Far removed from the cold eye that many hardboiled novelists like Cain cast on American society were the more affectionate, even accepting perspectives of contemporary humorists. ‘The humorous story is American,’ Mark Twain declared, explaining that what he meant by this was that American writers had devised and perfected the kind of storytelling humour that depended on how something was said rather than what was said. True or not, Twain himself was capable of corrosive satire: humour that went beyond the wry pleasure of recognition to sardonic, even bitter exposure of social and moral corruption. Few humorists between the two World Wars ever ventured that far. Clarence Shepard Day (1874– 1935), for instance, produced a series of popular books, God and My Father (1932), Life With Father (1935) and Life With Mother (1937), that depicted a quaint, indignantly conservative character whose habits of thought had passed out of fashion.

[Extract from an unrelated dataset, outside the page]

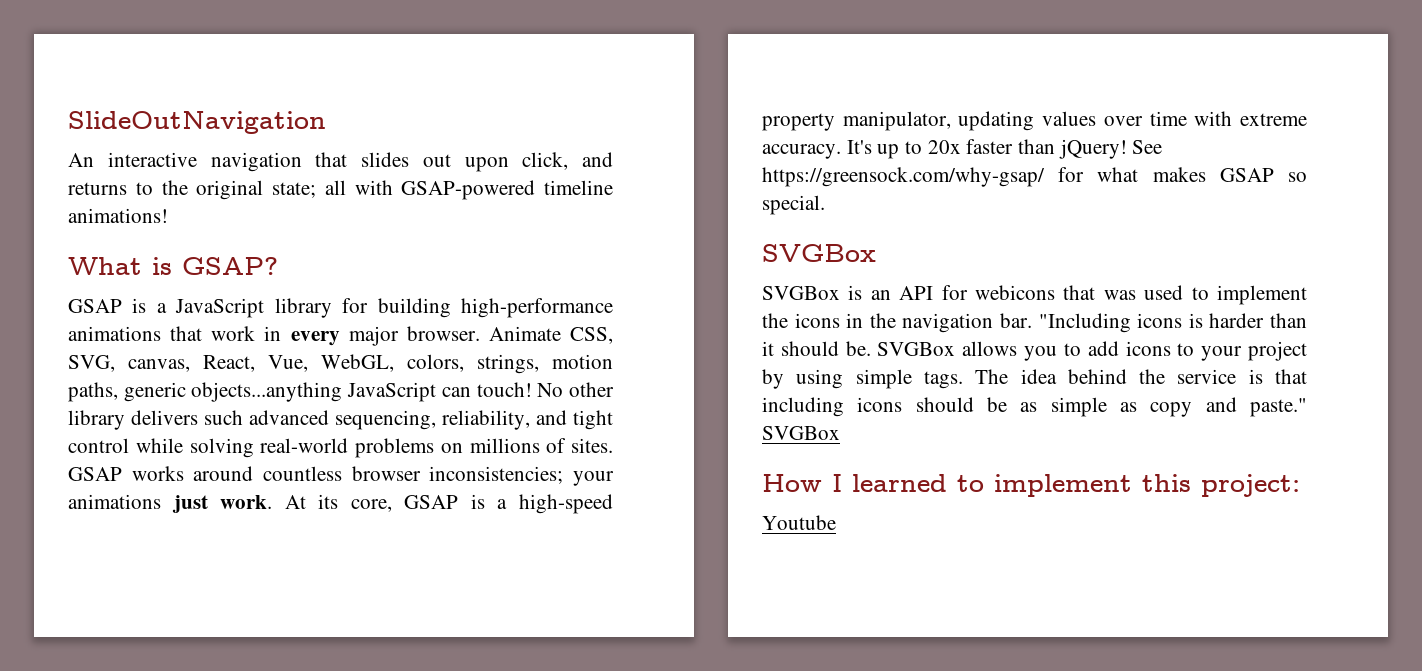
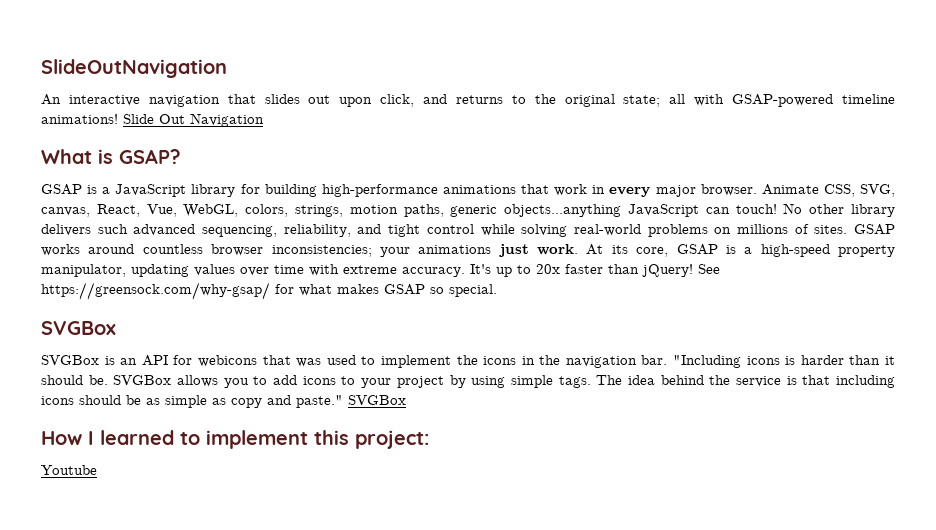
(168, 215) none -> [123,113,264,127] Slide Out Navigation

Public life was certainly infested with ‘chuckle-headed talk and rascality in business and politics’: that was admitted. But the clear implication was that to expect otherwise, or to want to alter the way things were, was to become like ‘father’: an absurdly quixotic figure, a charming but anachronistic eccentric, whose tirades could only be a source of amusement rather than instruction. Similarly, and in their different ways, Robert Benchley (1889–1945) and Ogden Nash (1902–71) appeared to follow the dictum that small is beautiful – or, at least, beautifully, and modestly, humorous. The character Benchley portrays in such books as From Bad to Worse (1934), My Ten Years in a Quandary (1936) and Inside Benchley (1942) is always thwarted from doing the little, simplest things: like leaving a party, smoking a cigarette or wearing a white suit. The resulting comic cameos neatly capture the frustrations of modern urban existence but also make them seem tolerable, even attractive: a source of amusement, ingratiating entertainment, rather than anxiety. Ogden Nash, in turn, knocks language out of shape and into a wisecrack. His comic verse is pointed by rhythms that become funnier the more strained and tortuous they are. His swiftly epigrammatic verse seems somehow designed to obey the injunction that another humorist, S. J. Perelman (1904–79), used as the title for one of his books, Keep it Crisp (1946).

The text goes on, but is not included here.